We had 1 index: primary. We did no other lookups. MongoDB managed to saturate only the IO subsystem. We did read from secondaries, but that didn't help overly much given that the write percent was high on them too.

On their recommendation we upgraded to SSDs. That dropped our lock percentages and it stayed low. We never made it to sharding because we simply stopped caring about MongoDB. I inherited it and was responsible for it, but ultimately decided to get rid of it in favor of Cassandra.

It's not a "poor user" when you follow their best practices of the time and have a poor experience. It (is|was) a poor database. The storage engine was braindead, their acquisition of WiredTiger admits that.
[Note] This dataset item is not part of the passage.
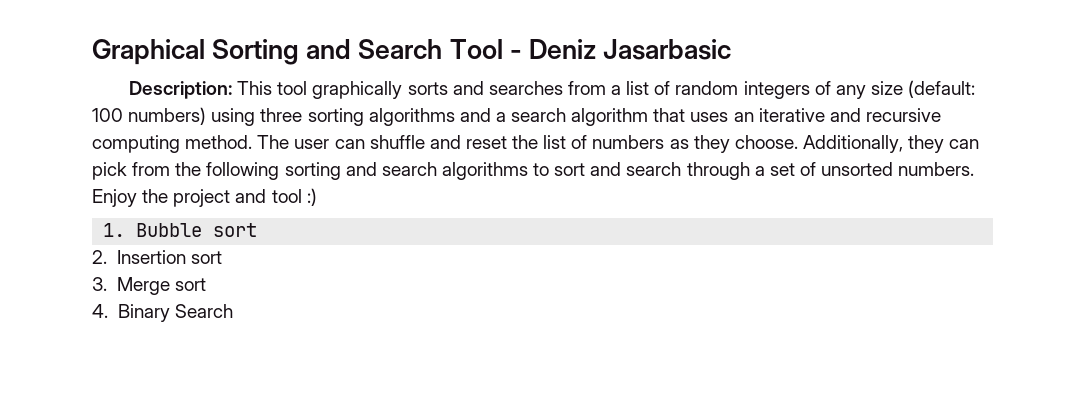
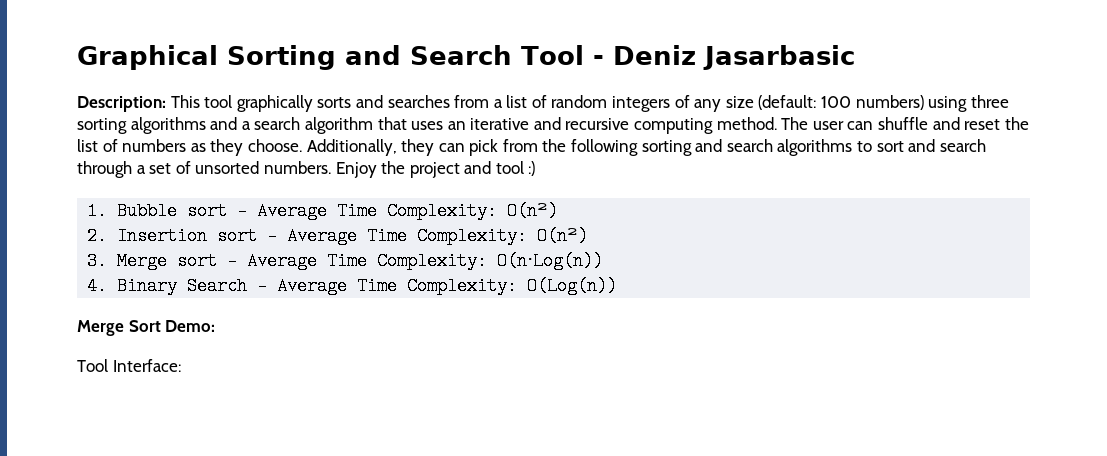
[92,250,222,264] [92,277,206,295] [92,304,233,322] // 2. Insertion sort // 3. Merge sort // 4. Binary Search -> [237,202,559,220] [87,227,589,245] [87,252,604,270] [87,277,618,295] [77,320,216,336] [77,359,181,372] - Average Time Complexity: O(n²) // 2. Insertion sort - Average Time Complexity: O(n²) // 3. Merge sort - Average Time Complexity: O(n⋅Log(n)) // 4. Binary Search - Average Time Complexity: O(Log(n)) // Merge Sort Demo: // Tool Interface:

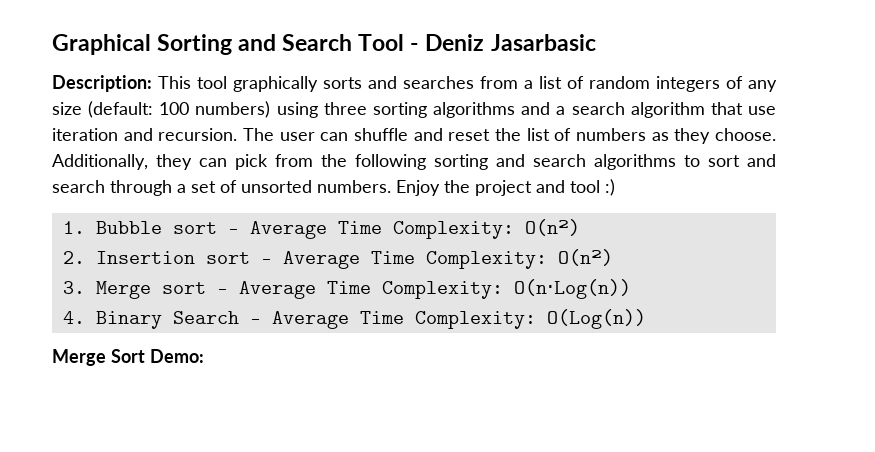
[411,117,777,134] uses an iterative and recursive computing method. -> [748,106,776,115] [52,128,238,141] use iteration and recursion.
[77,359,181,372] // Tool Interface: -> (204, 356) none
It's at least improving, ever so slowly.

Fair enough and you're right, the storage system is awful. Switching to Wiredtiger was smart by them and something like that should have been done far in advance.

The problem with updates in MonogDB is that they are inline and flushed to the filesystem that way. So if you have documents which are growing then the old ones have to be 0'd out and a new one written, which results in a ton of wasted space and an unbelievable amount of thrashing. As you saw, ridiculous amounts of IO time and even with SSD's you get pretty bad SSD wear on your disks.

There's ways around this by pre-padding documents or using buckets if you are pushing into arrays but I can see why you didn't bother. Also, the write lock back then was system level - yikes.

Around 2011 MonogDB was incredibly awful. I will say it has improved manifold since then.

I had ~3TB and it was all on hard disks (although we had quite a bit of RAM). Ultimately I switched to TokuMX which substantially reduced my disk foot print, but I was a very happy MongoDB user.

My use cases may have helped (they were very appropriate for MongoDB, but I suppose I would have chosen something else if they weren't).